Честити еще сильнее покраснела.
– Тогда она в глубоком грехе.
– В очень глубоком, - согласился Кингсли.
– У нее короткие волосы, и она одевается как мужчина.
– Это ужасно. Женственность женщины - это подарок Бога. Они не должны носить брюки, ведь те скрывают женственность.
Кингсли посмотрел на ее бесформенное платье. Сэм в своих костюмах выглядела более женственной, чем эта девушка в домашнем халате.
– Согласен. Я пытаюсь снять с нее брюки, но до сих пор не преуспел в этом.
– Какая жалость. Она должна снять брюки ради вас. То есть, она должна носить платья. Все женщины должны носить платья или юбки. Вот о чем я говорю.
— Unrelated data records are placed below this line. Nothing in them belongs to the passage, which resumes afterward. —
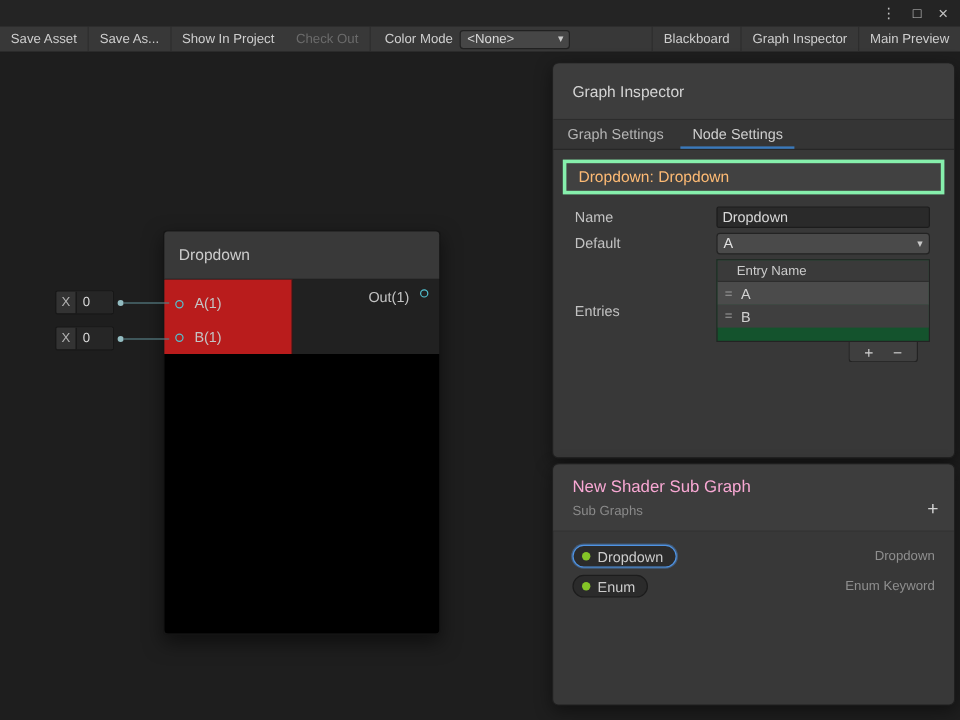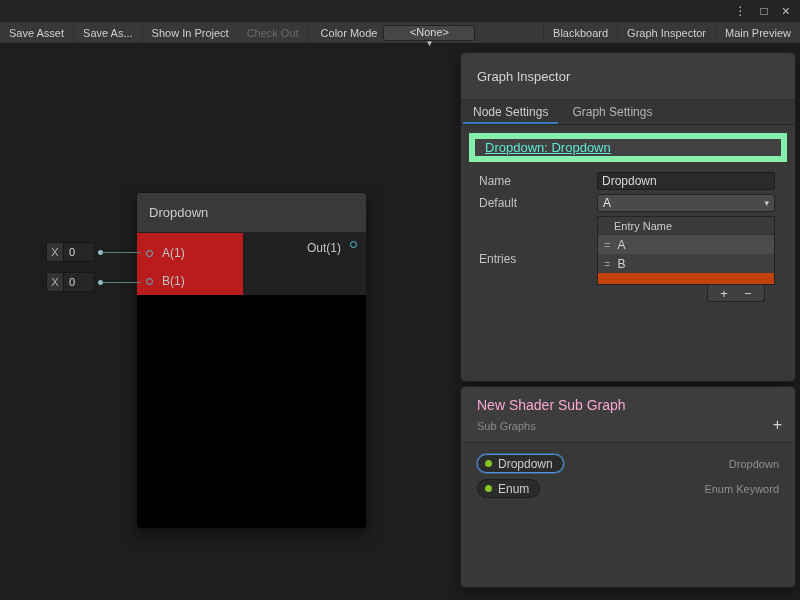"<None>" .dropdown { flex-direction: column -> none }
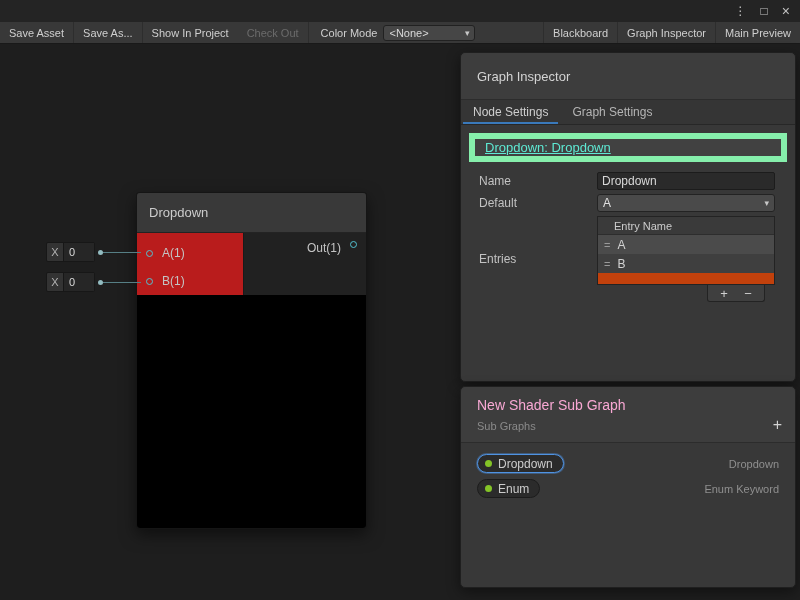"Node Settings" div.tab { order: before "Graph Settings" -> after "Graph Settings" }
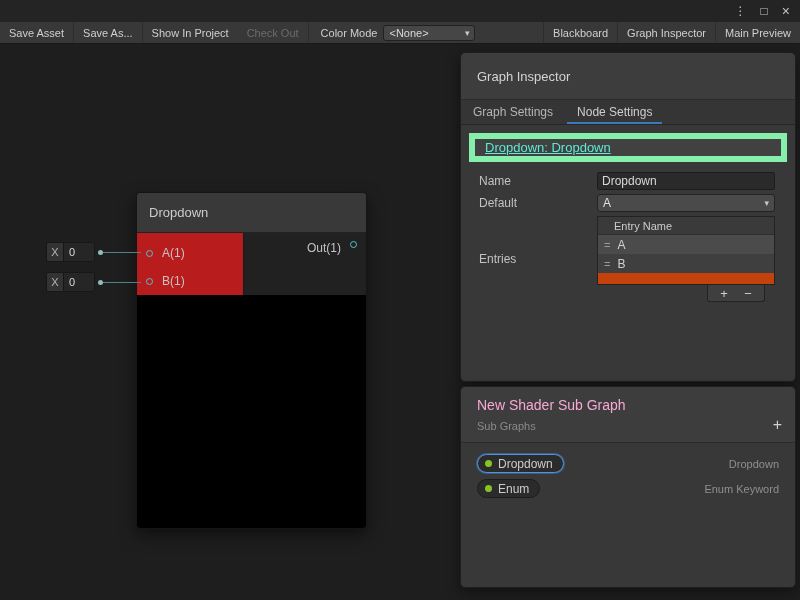"Dropdown: Dropdown" .section-header { border: 6px solid #86efac -> 3px solid #86efac; color: #5eead4 -> #fdba74; text-decoration: underline -> none }
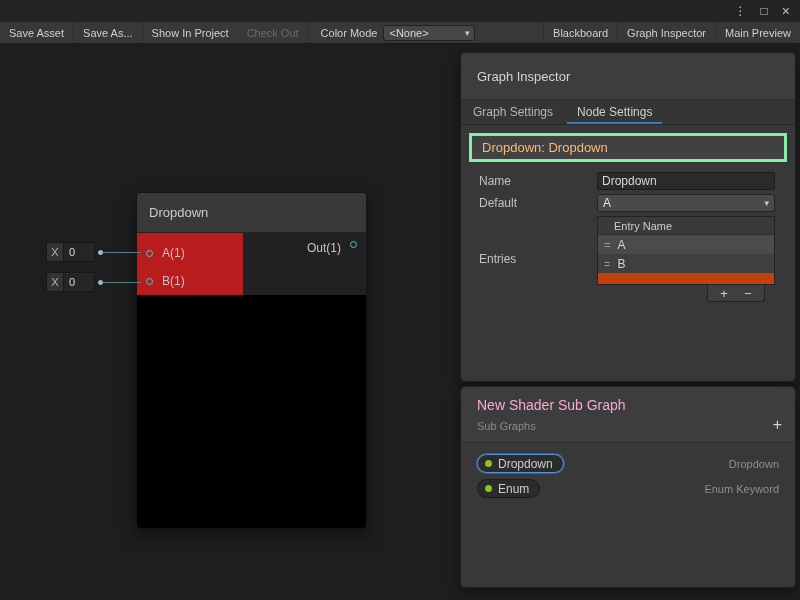"Entry Name" .entries-list { background: #c2410c -> #14532d }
– Юбки действительно облегчают мне задачу.
– Простите?
– Расскажи поподробней о лагерях. Возможно, мне удастся обманом заставить ее отправиться в один из них.
– Ну, - начала девушка.
– Их несколько, и смена длится двадцать восемь дней. Каждое лето по три смены. У нас есть лагеря в Техасе, Колорадо, Огайо и Пенсильвании.
– Ничего ближе?
– В штате был один, - ответила она, понизив голос, словно выдавала секрет.
– Но его закрыли десять лет назад.
– В северной части штата Нью-Йорк было бы идеально. Почему его закрыли?
Девушка подняла ладони вверх.
– Я слышала...
Кингсли наклонился ближе, очень близко, ближе к мужчине эта несчастная девственница никогда не была.